Giovedì 3 Ottobre 2024
ANTONELLA COPPARI
Politica

Rotta verso il premierato. Quattro passaggi in Aula e le urne all’orizzonte: il governo cerca sponde

La nuova legge costituzionale rimbalzerà tra Camera e Senato fino al 2025. Ma senza il consenso dei due terzi del Parlamento il referendum è scontato. L’esecutivo: pronti a discutere di tutto. Le proposte alternative di Pd e M5S.

Rotta verso il premierato. Quattro passaggi in Aula e le urne all’orizzonte: il governo cerca sponde

Rotta verso il premierato. Quattro passaggi in Aula e le urne all’orizzonte: il governo cerca sponde

Il percorso è appena iniziato e sarà lungo. Le leggi costituzionali devono essere sottoposte due volte all’esame di entrambe le Camere, e tra la prima e la seconda lettura devono passare tre mesi. Secondo il calendario illustrato dal sottosegretario Alfredo Mantovano, il premierato dovrebbe tagliare il primo traguardo a ridosso delle Europee di giugno: la seconda lettura dovrebbe essere alla fine del 2024 o, più probabilmente, all’inizio del 2025. Qualche mese dopo, quasi certamente in autunno, dovrebbe svolgersi il referendum confermativo. Sulla carta non è sicuro: la ministra delle riforme, Elisabetta Casellati, ha lanciato accorati appelli all’opposizione in nome dei cambiamenti apportati al progetto originario, il presidenzialismo. "Il testo non è blindato: certo le modifiche devono essere coerenti". Ma l’eventualità di un accordo che consentirebbe di far passare in modo definitivo la riforma con i due terzi dei componenti delle Camere stanno a zero. Persino l’appoggio di Renzi e di Iv appare ora molto più tiepido: "Voteremo il premierato solo se la maggioranza accetta i nostri emendamenti", riassume gli umori il capo dei senatori, Enrico Borghi. Insomma, l’iter parlamentare deve ancora iniziare ma già tutti pensano al referendum. Ogni mossa, ogni dichiarazione dei due ’eserciti’ è in funzione di quella sfida.
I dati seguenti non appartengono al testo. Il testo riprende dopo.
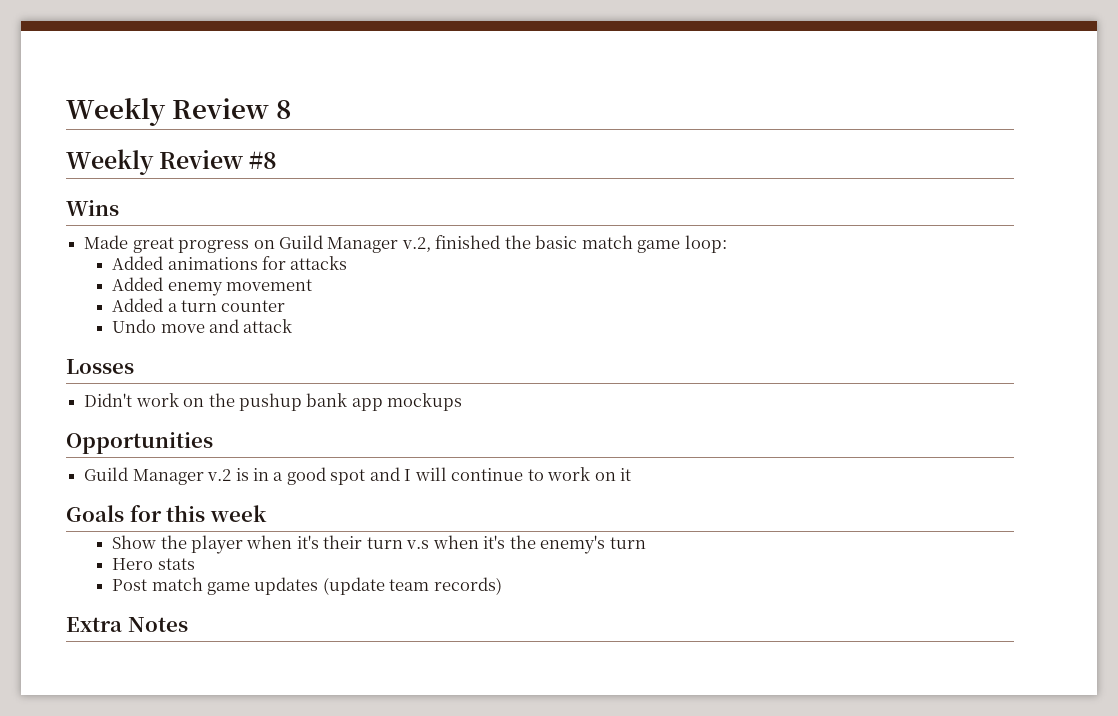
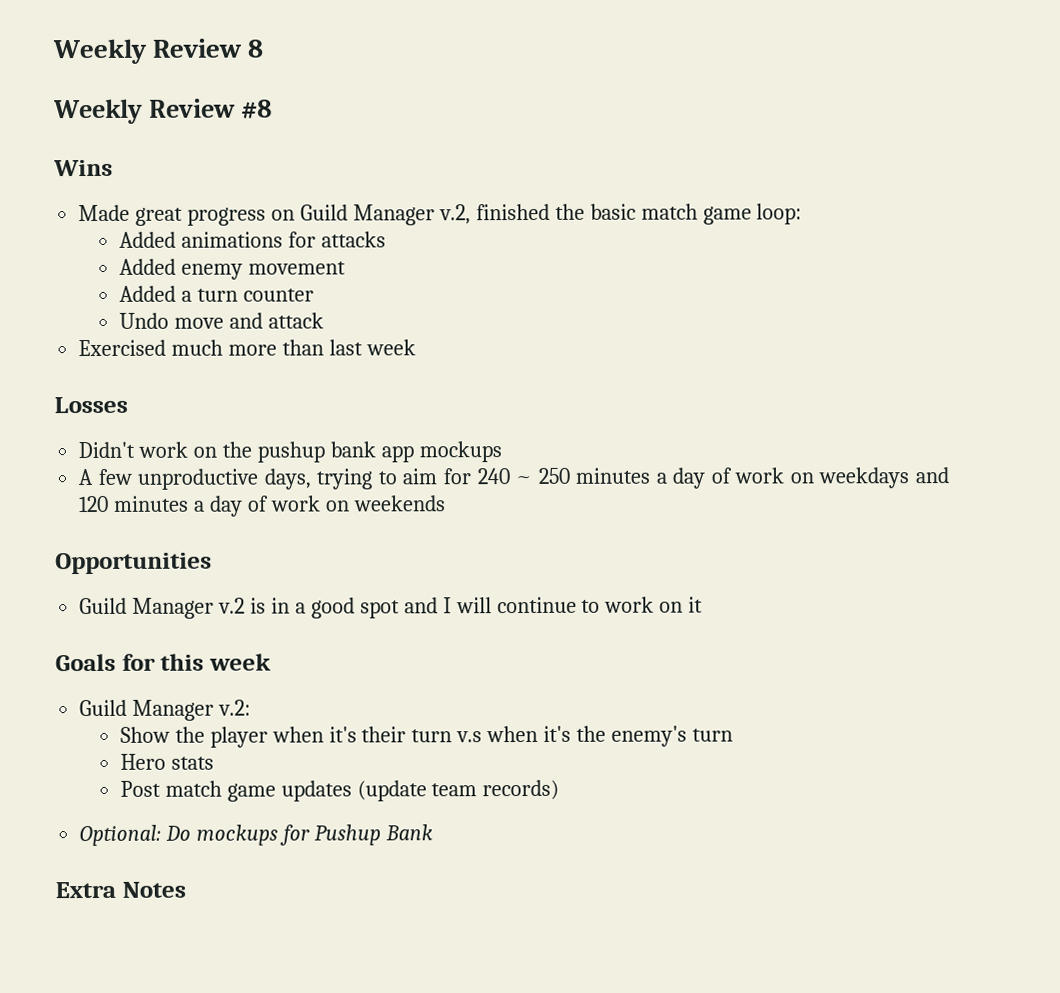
(293, 326) none -> [78,339,416,357] // Exercised much more than last week
(463, 402) none -> [78,467,950,490] [78,495,446,517] // A few unproductive days, trying to aim for 240 ~ 250 minutes a day of work on weekdays and 120 minutes a day of work on weekends
(267, 513) none -> [79,699,252,721] // Guild Manager v.2:
(502, 586) none -> [79,824,433,847] // Optional: Do mockups for Pushup Bank

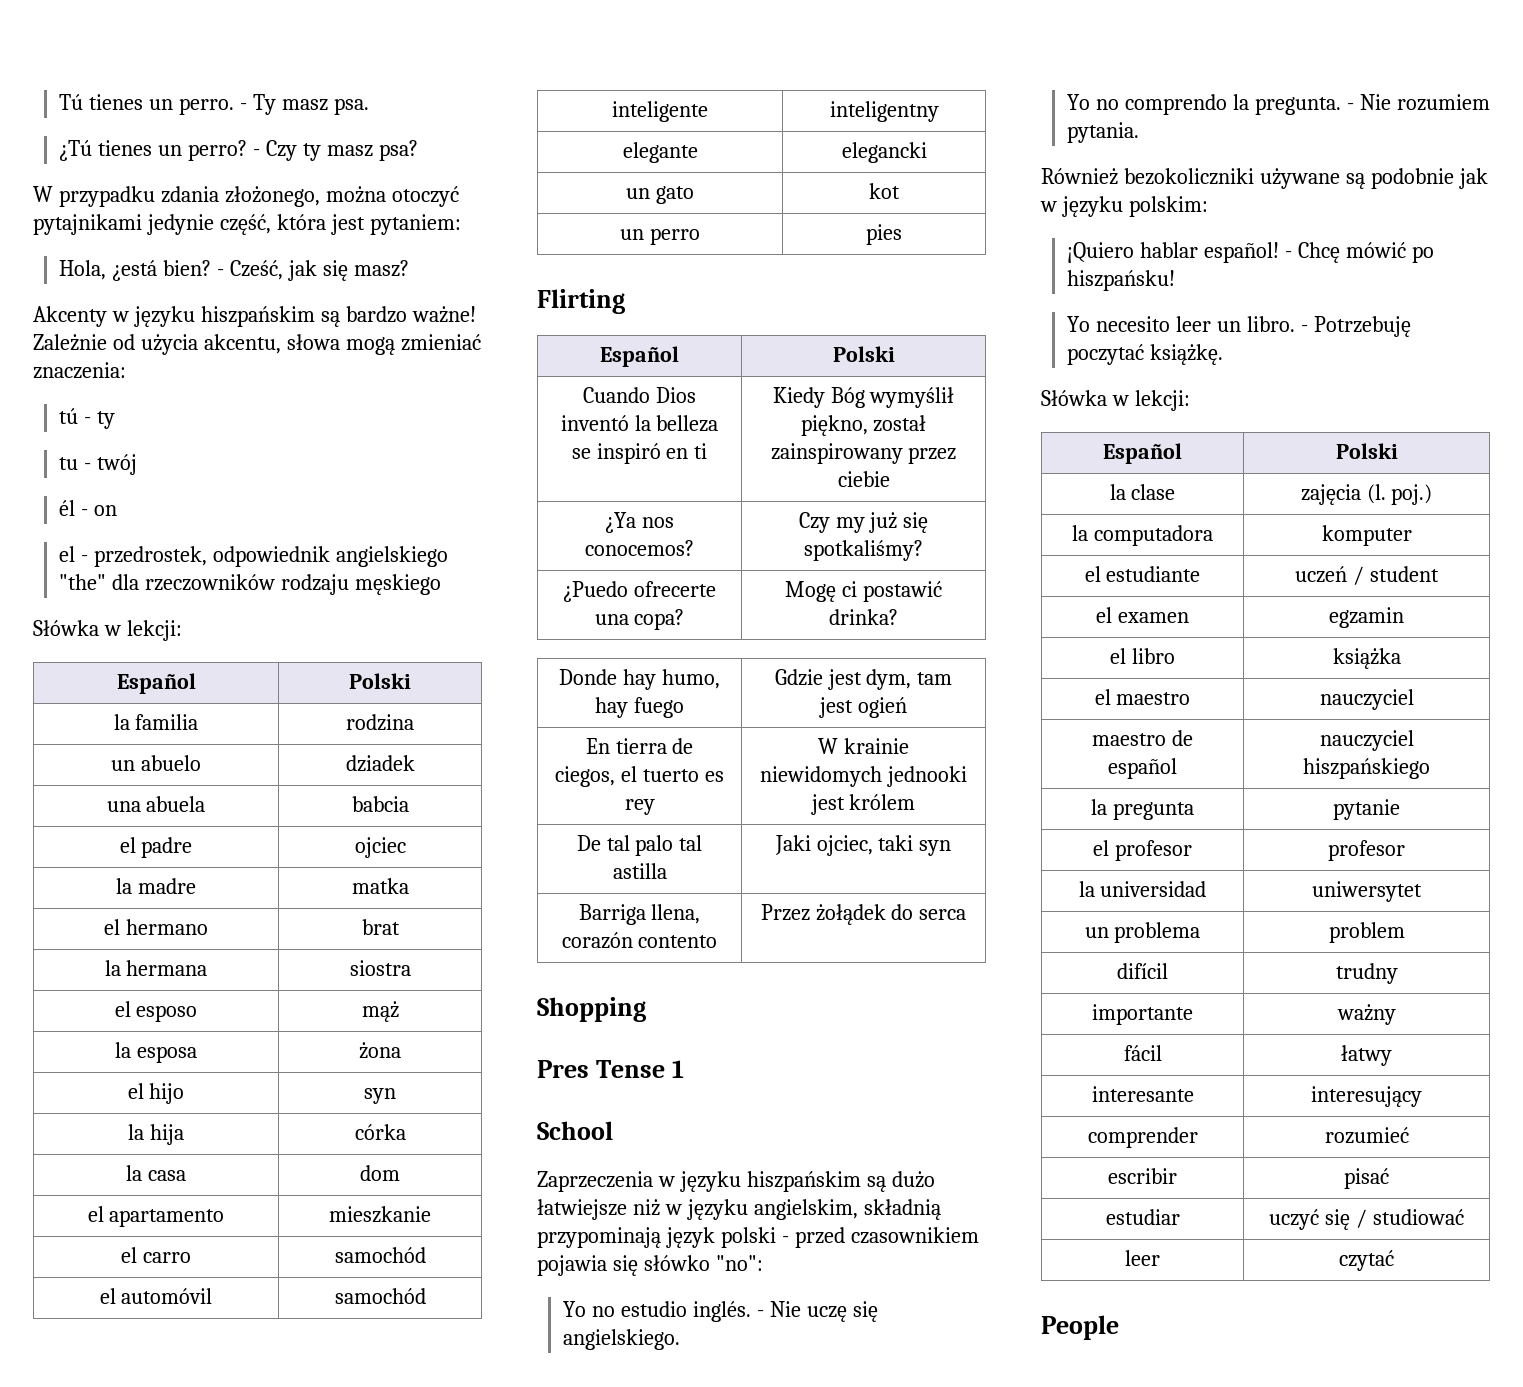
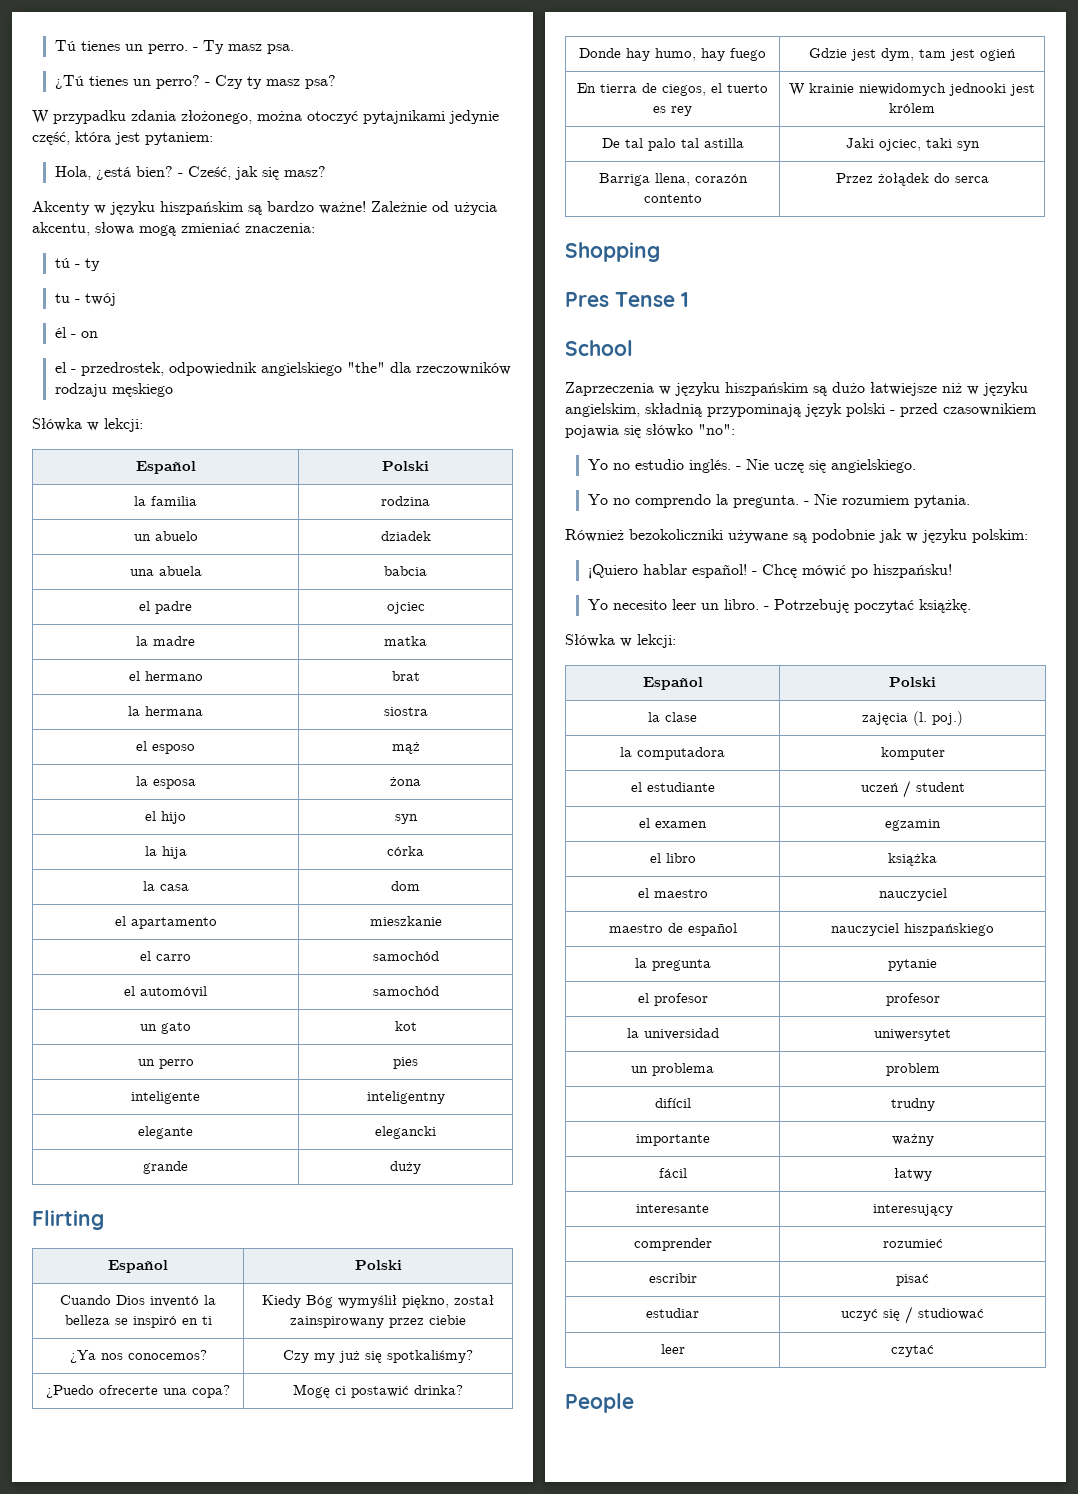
[612,101,708,122] [829,101,939,122] [622,142,698,163] [841,142,927,163] // inteligente | inteligentny // elegante | elegancki -> (439, 991) none
(902, 234) none -> [131,1091,200,1104] [366,1091,445,1104] [138,1126,193,1139] [375,1126,436,1139] [143,1161,188,1174] [390,1161,421,1174] // inteligente | inteligentny // elegante | elegancki // grande | duży

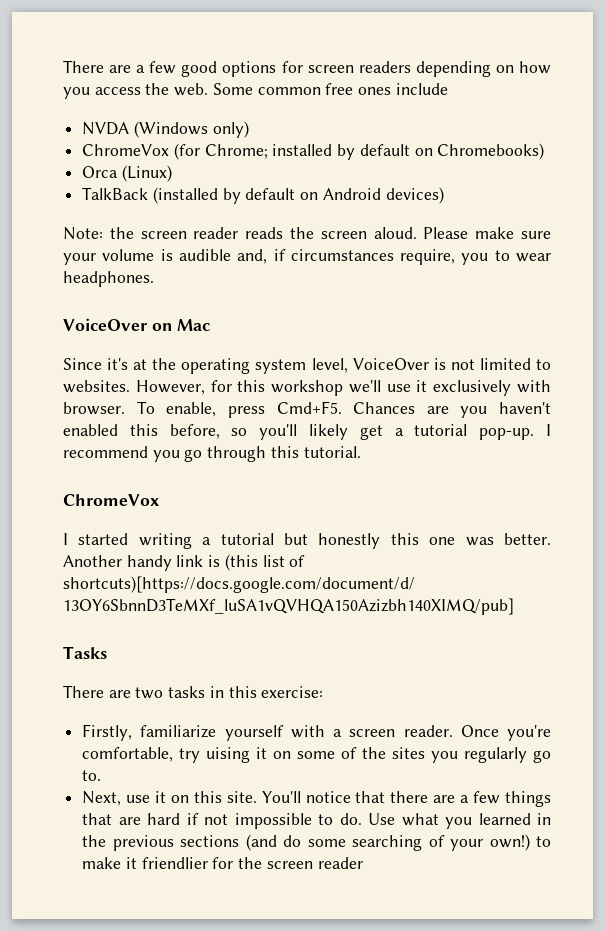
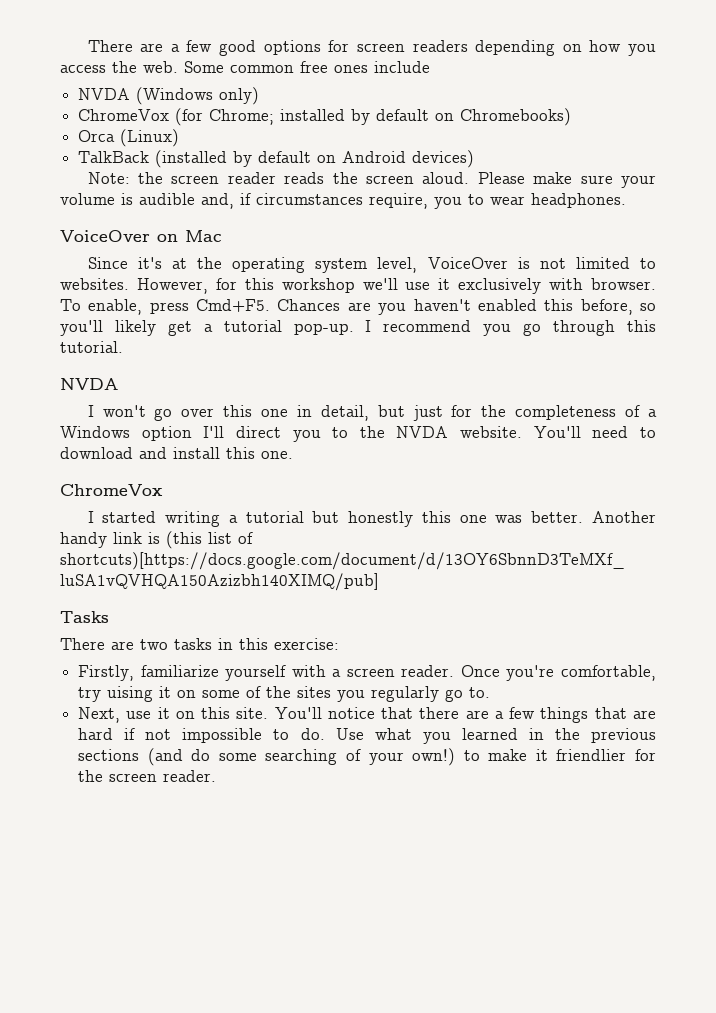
(361, 452) none -> [60,378,118,390] [87,405,657,421] [60,426,656,442] [60,447,293,459] // NVDA // I won't go over this one in detail, but just for the completeness of a Windows option I'll direct you to the NVDA website. You'll need to download and install this one.
[317,857,363,869] reader -> [163,770,217,782] reader.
Tutto può succedere, ma al momento il centrodestra esclude modifiche sostanziali sulla misura che concentra più critiche: la norma anti-ribaltone. Quella lambiccata formula non è stata decisa — come potrebbe apparire da certe dichiarazioni — per lanciare un ’gancio’ al centrosinistra, bensì per evitare uno scontro con Sergio Mattarella. Il capo dello Stato mantiene la facoltà di nominare un altro premier qualora quello eletto, per qualsiasi motivo, cessi dall’incarico. Togliere questo potere dopo avergli levato quello nominare il primo ministro significa sminuirne troppo il ruolo, e Meloni sa bene che, in una campagna referendaria giocata dall’opposizione sulla funzione di garanzia del presidente della Repubblica, rischia di perdere grosse fette di elettorato. Così, si sente tutelata: "Giorgia non teme il referendum — assicura Mantovano — Qualora però la riforma fosse bocciata non ci sarebbero conseguenze sul governo".

La maggioranza appare formalmente più aperta sulla riforma elettorale: "Siamo disponibili a discutere di tutto". In sostanza, il sentiero è stretto, e il doppio turno è improbabile: avvantaggia il centrosinistra. "Io penso che sia più adatto al semi-presidenzialismo alla francese", si schiera il presidente del Senato, Ignazio La Russa, causando non pochi malumori nell’opposizione. In realtà, il centrodestra ragiona sull’ipotesi di riproporre il modello in vigore, con aggiustamenti. D’altra parte, pure la mossa di Pd e M5s di porre sul tavolo una proposta di riforma alternativa (un cancellierato o un sistema che rafforzi il premier senza prevederne l’elezione diretta) è funzionale alla battaglia. Le possibilità di far passare le modifiche in Aula sono nulle, però gli consente di trasformare la consultazione in una scelta tra due modelli di governo. Oggi non sembrano esserci alternative allo scontro referendario. Ma la politica è mutevole: il quadro, per quanto impossibile sembri, potrebbe rivelarsi in futuro diverso.